## Input data
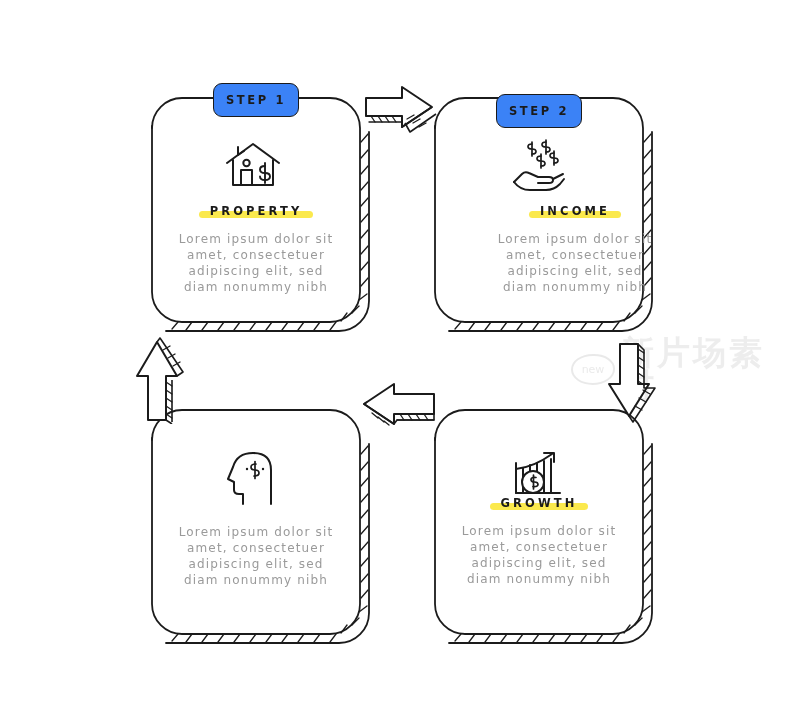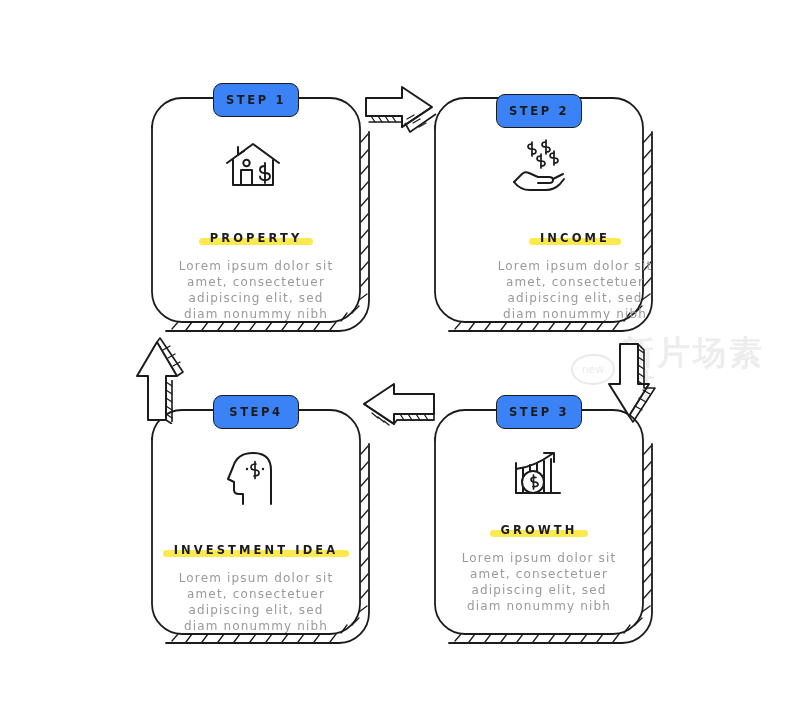--- a/index.html
+++ b/index.html
@@ -25,21 +25,20 @@
     left: 0; top: 0;
     width: 800px;
     height: 727px;
   }
   .card-content {
     position: absolute;
     left: 0;
     top: 0;
     width: 208px;
     text-align: center;
-    margin-top: 27px;
   }
   .card-title {
     position: relative;
     display: inline-block;
     font-size: 11.5px;
     letter-spacing: 3.1px;
     color: #1b1b1b;
     font-weight: 700;
     white-space: nowrap;
     padding: 0 2px;
@@ -408,26 +407,20 @@
       <circle cx="39" cy="21" r="1.2" fill="#1b1b1b"></circle>
     </svg>
   </div>
 
   <div class="step-pill" style="left:213px; top:83px;">
     <span>STEP 1</span>
   </div>
   <div class="step-pill" style="left:496px; top:94px;">
     <span>STEP 2</span>
   </div>
-  <div class="step-pill" style="left:496px; top:395px;">
-    <span>STEP 3</span>
-  </div>
-  <div class="step-pill" style="left:213px; top:395px;">
-    <span>STEP4</span>
-  </div>
 
   <div class="card-content" style="left:152px; top:200px; z-index:5;">
     <div class="card-title">
       <span class="hl"></span>
       <span class="txt">PROPERTY</span>
     </div>
     <div class="card-desc">Lorem ipsum dolor sit
 amet, consectetuer
 adipiscing elit, sed
 diam nonummy nibh</div>
@@ -449,24 +442,20 @@
       <span class="hl"></span>
       <span class="txt">GROWTH</span>
     </div>
     <div class="card-desc">Lorem ipsum dolor sit
 amet, consectetuer
 adipiscing elit, sed
 diam nonummy nibh</div>
   </div>
 
   <div class="card-content" style="left:152px; top:512px; z-index:5;">
-    <div class="card-title">
-      <span class="hl"></span>
-      <span class="txt">INVESTMENT IDEA</span>
-    </div>
     <div class="card-desc">Lorem ipsum dolor sit
 amet, consectetuer
 adipiscing elit, sed
 diam nonummy nibh</div>
   </div>
 
   <div id="watermark">
     <div class="wm-badge">new</div>
     <div class="wm-cjk">新片场素材</div>
   </div>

## What to do
A faithful copy of the data above is wanted, with every image left out.

## Answer to this exercise
--- a/index.html
+++ b/index.html
@@ -25,21 +25,20 @@
     left: 0; top: 0;
     width: 800px;
     height: 727px;
   }
   .card-content {
     position: absolute;
     left: 0;
     top: 0;
     width: 208px;
     text-align: center;
-    margin-top: 27px;
   }
   .card-title {
     position: relative;
     display: inline-block;
     font-size: 11.5px;
     letter-spacing: 3.1px;
     color: #1b1b1b;
     font-weight: 700;
     white-space: nowrap;
     padding: 0 2px;
@@ -408,26 +407,20 @@
       <circle cx="39" cy="21" r="1.2" fill="#1b1b1b"></circle>
     </svg>
   </div>
 
   <div class="step-pill" style="left:213px; top:83px;">
     <span>STEP 1</span>
   </div>
   <div class="step-pill" style="left:496px; top:94px;">
     <span>STEP 2</span>
   </div>
-  <div class="step-pill" style="left:496px; top:395px;">
-    <span>STEP 3</span>
-  </div>
-  <div class="step-pill" style="left:213px; top:395px;">
-    <span>STEP4</span>
-  </div>
 
   <div class="card-content" style="left:152px; top:200px; z-index:5;">
     <div class="card-title">
       <span class="hl"></span>
       <span class="txt">PROPERTY</span>
     </div>
     <div class="card-desc">Lorem ipsum dolor sit
 amet, consectetuer
 adipiscing elit, sed
 diam nonummy nibh</div>
@@ -449,24 +442,20 @@
       <span class="hl"></span>
       <span class="txt">GROWTH</span>
     </div>
     <div class="card-desc">Lorem ipsum dolor sit
 amet, consectetuer
 adipiscing elit, sed
 diam nonummy nibh</div>
   </div>
 
   <div class="card-content" style="left:152px; top:512px; z-index:5;">
-    <div class="card-title">
-      <span class="hl"></span>
-      <span class="txt">INVESTMENT IDEA</span>
-    </div>
     <div class="card-desc">Lorem ipsum dolor sit
 amet, consectetuer
 adipiscing elit, sed
 diam nonummy nibh</div>
   </div>
 
   <div id="watermark">
     <div class="wm-badge">new</div>
     <div class="wm-cjk">新片场素材</div>
   </div>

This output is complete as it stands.